The ten archers made it back to the capital within the month, tattered and grimy and footsore and sullen, and they told the story of how the a
rmy had been wiped out. They were given long robes from Empress En Bai to honor their sacrifice and bravery, and they were named the Ten Noble Heroes, and each of them was awarded an arrow with a shaft of silver, a golden head, and peacock-tail fletchings. A dozen solemn banquets were given to honor the perished general and the glorious army’s tragic stand against the mountain barbarians, and the Ten Noble Heroes attended each one, as solemn and haunted as any soldier would be.

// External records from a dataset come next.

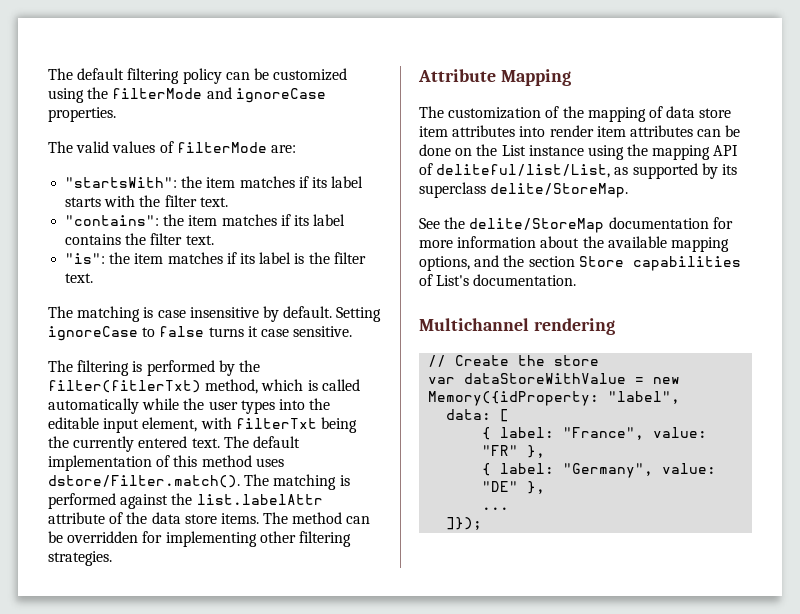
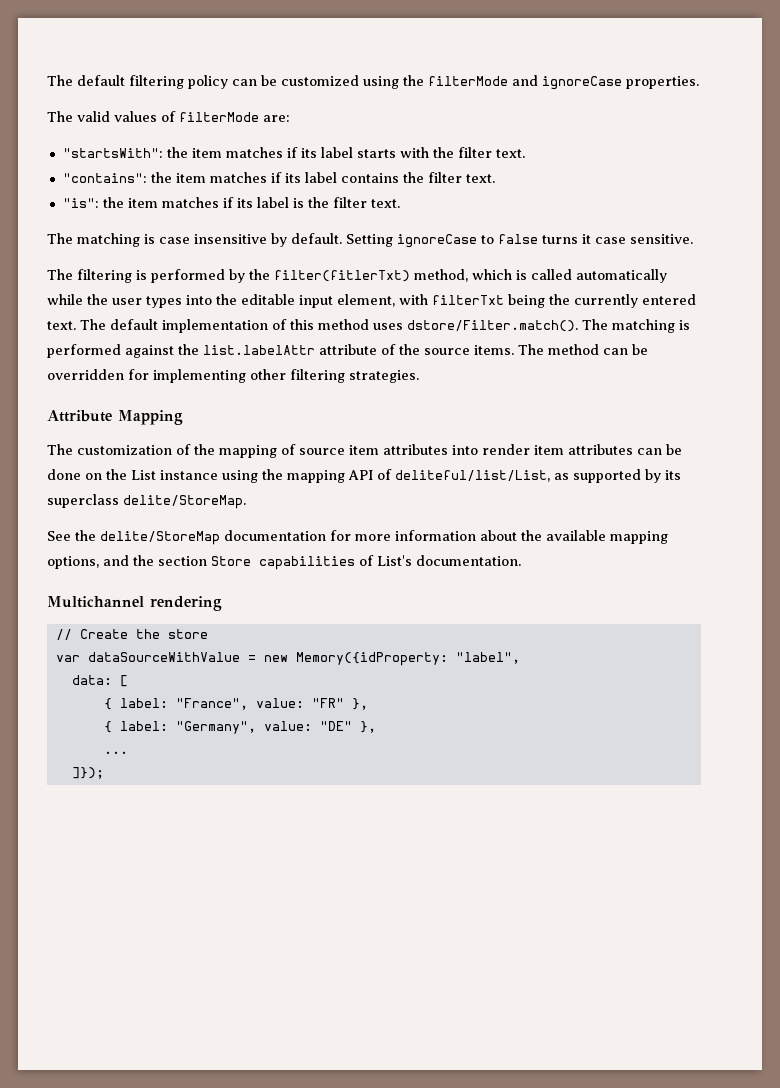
- The default implementation of this method uses dstore/Filter.match(). The matching is performed against the list.labelAttr attribute of the data store items.
+ The default implementation of this method uses dstore/Filter.match(). The matching is performed against the list.labelAttr attribute of the source items.
- The customization of the mapping of data store item attributes into render item attributes can be done on the List instance using the mapping API of deliteful/list/List, as supported by its superclass delite/StoreMap.
+ The customization of the mapping of source item attributes into render item attributes can be done on the List instance using the mapping API of deliteful/list/List, as supported by its superclass delite/StoreMap.
- var dataStoreWithValue = new Memory({idProperty: "label",
+ var dataSourceWithValue = new Memory({idProperty: "label",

At the stroke of midnight during the twelfth banquet, just as the dancing boys were winding up their long veils and collecting their tambourines, when all the guests were stuffed like roasted geese and swaying with the vapors of rice-wine, of barley-wine, of tamarind-wine, the great doors to the feast hall opened, and a woman in an army uniform stood in the doorway, lit by the torches and candles. The Ten Noble Heroes froze when her eyes caught theirs from across the room and glittered like thin black ice crusting a deep river. She was bloodstained and mud-stained, but her tunic was cinched neatly at her waist. Her boots were scuffed and water-marked and worn through, her leggings torn, her hair cropped short and sloppy.
And she bore a war bow of a strange, snow-white wood, strung with braided red silk.
And she bore a red quiver, with red-shafted arrows fletched in feathers of every bird of the forest.
And she bore, shining on her breast and on each shoulder, battered lieutenant’s pins of a style older than she was that had nevertheless been polished to shine like flames and glittered no less brightly than her eyes.
And behind her, palace servants, nervous and wary.